Now we're ready to build the indexers, split our data for training and testing, define our model, and finally chain everything together into a pipeline.

__It's important to note that when we execute this cell, we're not actually running our model. At this point, we're only defining its parameters__.

In [10]:
# Build the training indexers / split data / classifier
# first we'll generate a labelIndexer
labelIndexer = StringIndexer(inputCol="_c0", outputCol="indexedLabel").fit(df)

# now generate the indexed feature vector
featureIndexer = VectorIndexer(inputCol="features", outputCol="indexedFeatures", maxCategories=4).fit(df)
    
# Split the data into training and validation sets (30% held out for testing)
(trainingData, testData) = df.randomSplit([TRAINING_DATA_RATIO, 1 - TRAINING_DATA_RATIO])

# Train a RandomForest model.
rf = RandomForestClassifier(labelCol="indexedLabel", featuresCol="indexedFeatures", numTrees=RF_NUM_TREES)

# Convert indexed labels back to original labels.
labelConverter = IndexToString(inputCol="prediction", outputCol="predictedLabel",
                               labels=labelIndexer.labels)

# Chain indexers and forest in a Pipeline
pipeline = Pipeline(stages=[labelIndexer, featureIndexer, rf, labelConverter])

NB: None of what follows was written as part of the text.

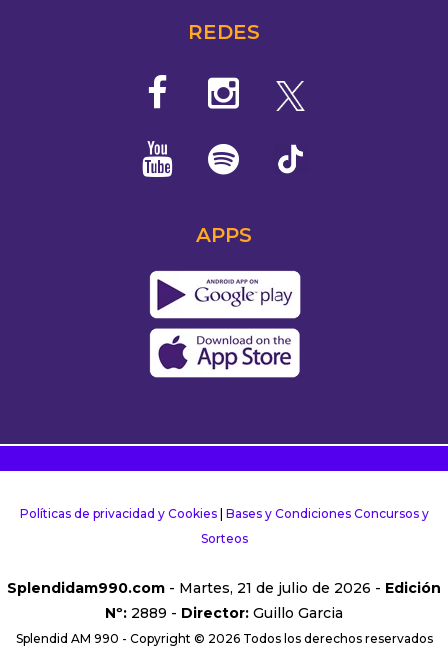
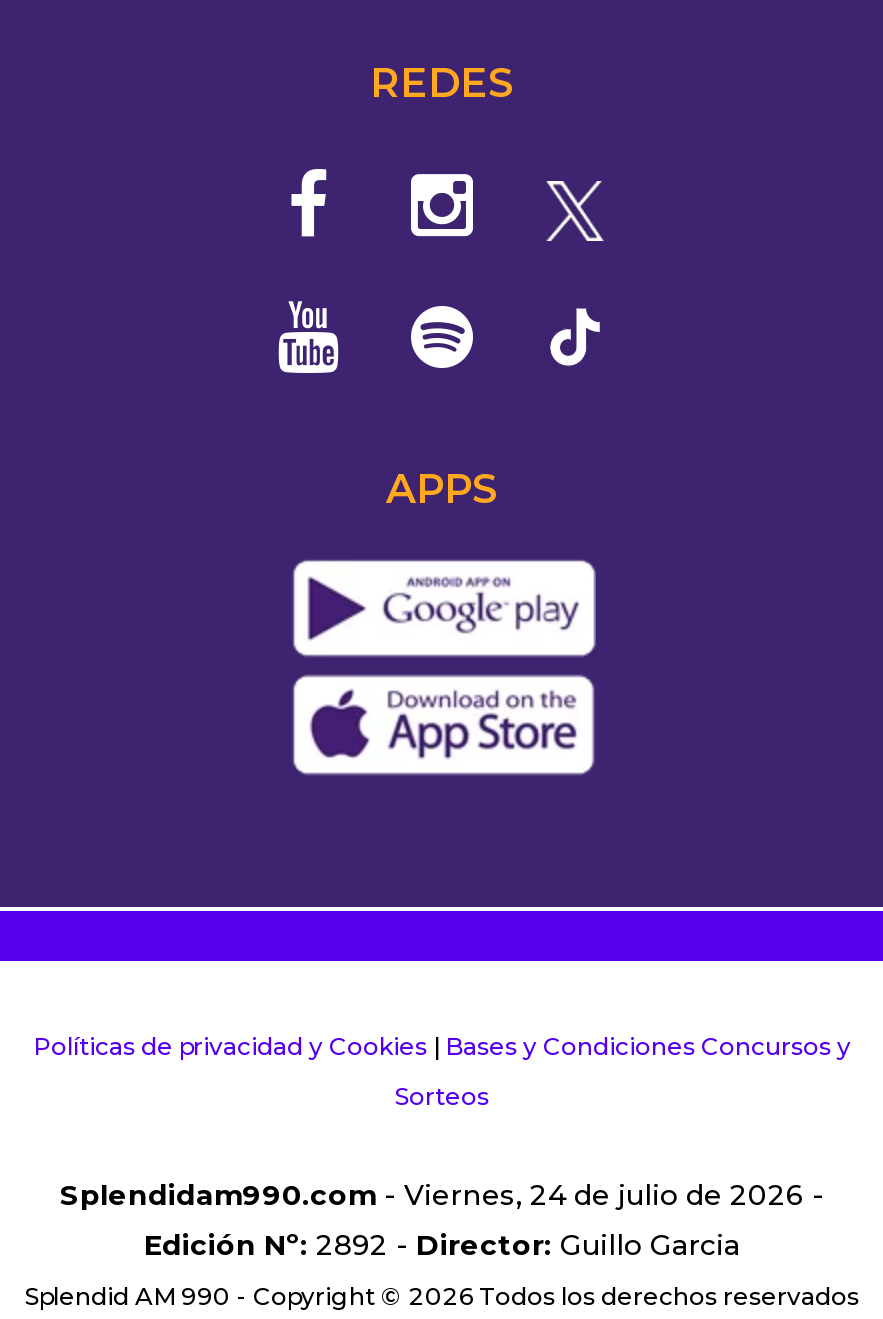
- Splendidam990.com - Martes, 21 de julio de 2026 - Edición
- Nº: 2889 - Director: Guillo Garcia
+ Splendidam990.com - Viernes, 24 de julio de 2026 -
+ Edición Nº: 2892 - Director: Guillo Garcia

This next cell runs the pipeline, delivering a trained model at the end of the process.

In [11]:
# Train model.  This also runs the indexers.
model = pipeline.fit(trainingData)

It is now easy to test our model and make predictions simply by using the model's `transform` method on the `testData` dataset.

In [12]:
# Make predictions.
predictions = model.transform(testData)

## Evaluate the model

Now we can use the MulticlassClassificationEvaluator to test the model's accuracy.

In [13]:
# Select (prediction, true label) and compute test error
evaluator = MulticlassClassificationEvaluator(
    labelCol="indexedLabel", predictionCol="prediction", metricName="accuracy")
accuracy = evaluator.evaluate(predictions)

print(f"Test Error = {(1.0 - accuracy):g}")
print(f"Accuracy = {accuracy:g}")

Test Error = 0.10103
Accuracy = 0.89897


In [14]:
# Select example rows to display.
predictions.select("predictedLabel", "_c0", "features").show(5)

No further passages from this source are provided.